On 7/7/24 9:11 AM, olcott wrote:
On 7/7/2024 6:13 AM, Richard Damon wrote:
On 7/6/24 11:36 PM, olcott wrote:
On 7/6/2024 10:07 PM, Richard Damon wrote:
On 7/6/24 10:44 PM, olcott wrote:
>
When there is a mandatory sequence you cannot avoid it.
Trying to lie about this proves that you are a liar.
>
>
What What made them mandatory?
>
Reality makes them mandatory.
>
No it doesnnt.
>
I need to find a better example that is airtight.
>
You need to stop lying and thinking your made up examples are real.
>
Try taking a crap and then pulling your pants
down and sitting on the toilet.
Try eating some eggs and then taking them out of the
refrigerator and cooking them.
Which are mostly Red Herrings, but do show that you understand some details of determinism. We are willful, but not all powerful, so we are constrained by the determinism of the universe around us.
Just as HHH is stuck in the fact that if it aborts its simulation and returns 0, it does so to ALL callers, even the instance it was simulating and that instance's behavior will continue and do the same thing and get the return value and halt.
Simulating a program is like taking a video of something happening, Just because you turn off the camera, doesn't make what it was recording stop.
Remember, the x86 instruction set defines that instructions DO continuel one after the other.
And since the actual topic is the determinism of the program, irrelevant. (But you dare not admit that or you have to face your ignorance)
>
The actual topic is that actions must be taken
in a specific order for the same result to be derived.
No, the topic was that the deterministic behavior of a program
When you need groceries you cannot truthfully report that
you don't need groceries before you got more groceries.
Likewise for HHH.
But, if ONE HHH decides to abort its simulaiton of HHH, then ALL
HHH cannot report that its input would halt
because its input would never halt.
But HHH DOES abort its simulation, becuase that is how it is programmed.
IT GETS NO CHOICE!!!
Yes, you can choose which HHH you are going to enter, but you get no substitutions.
If you put in an HHH that will abort, then its input will halt, and it will be wrong.
If you put in an HHH that doesn't abort, then it will never give an answer.
Basically, you are stuck in a game of NIM where the second player wins, but you are the first player. (As since the decider must handle all input, the input gets chosen second)
HHH cannot report that the DDD that invoked HHH
will halt because that DDD is not its input.
But it is. The input is the representation of the program, which is the representation of ALL copies of it.

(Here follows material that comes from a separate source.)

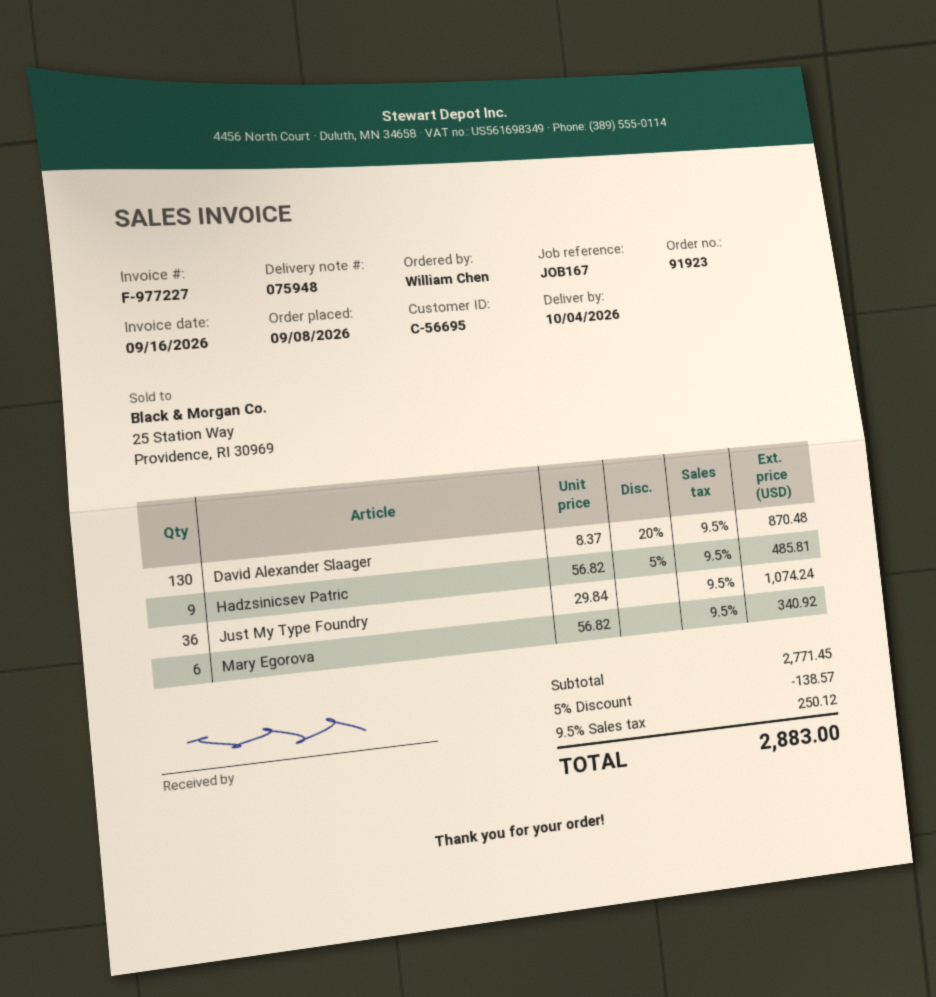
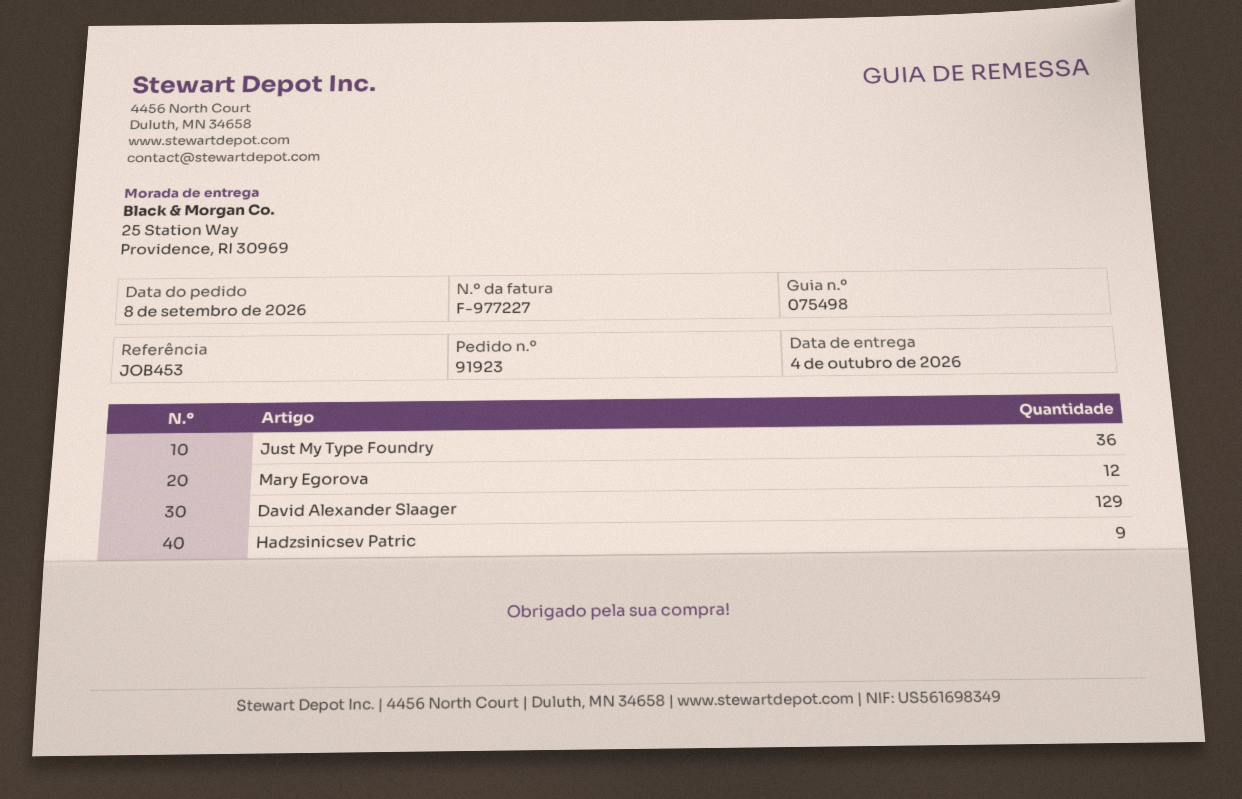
delivery note number: 075948 -> 075498
reference: JOB167 -> JOB453
David Alexander Slaager: 130 -> 129
Mary Egorova: 6 -> 12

We know that by the fact that all copies of compuations act the same, so HHH needs to take into account its own behavior to figure out what the DDD it is simulating will do. That means, to get a right answer, it needs to have been able to FULLY KNOW what will happen after it aborts if it is to be able to get the right answer.
It can do that for infinite_loop or infinite_recursion (self-recursion) but it can't just brute force the recusive decision loop of DDD calling HHH(DDD).
That doesn't make the problem "wrong", only not solvable by your method. (and in fact, not solvalbe at all, but even that is ok).
HHH is only the guard of the front gate, its input.
HHH is not the guard of any other gate. HHH cannot
see the program that invokes it.
Then HHH isn't doing its job, becuase its programmer is being stupid, and lied on the job application form.
HHH is asked about the program its input represents, not about its own simulation of that input.
The latter question is worthless and invalid, as it is subjective, and mappings are objective (since they don't include the decider as an input).
This is because subjective answers are worthless unless you are that decider, becuase its answer doesn't matter to you. And, with your subjective criteria, we can make a trival version that always answers non-halting, as it can just as correctly determine that it can't simulate the input to a final state as your HHH without doing a single step.
Remember, the input is a FIXED program, and thus THIS DDD calls the HHH that DOES abort and return, so if we change HHH to not abort, but still give it the same input, that input will be able to be simulated to the return, thus, HHH does not need to abort, just that the ones that do get the answer to the input built on them wrong.
That is a result of the determinism that you don't seem to understand.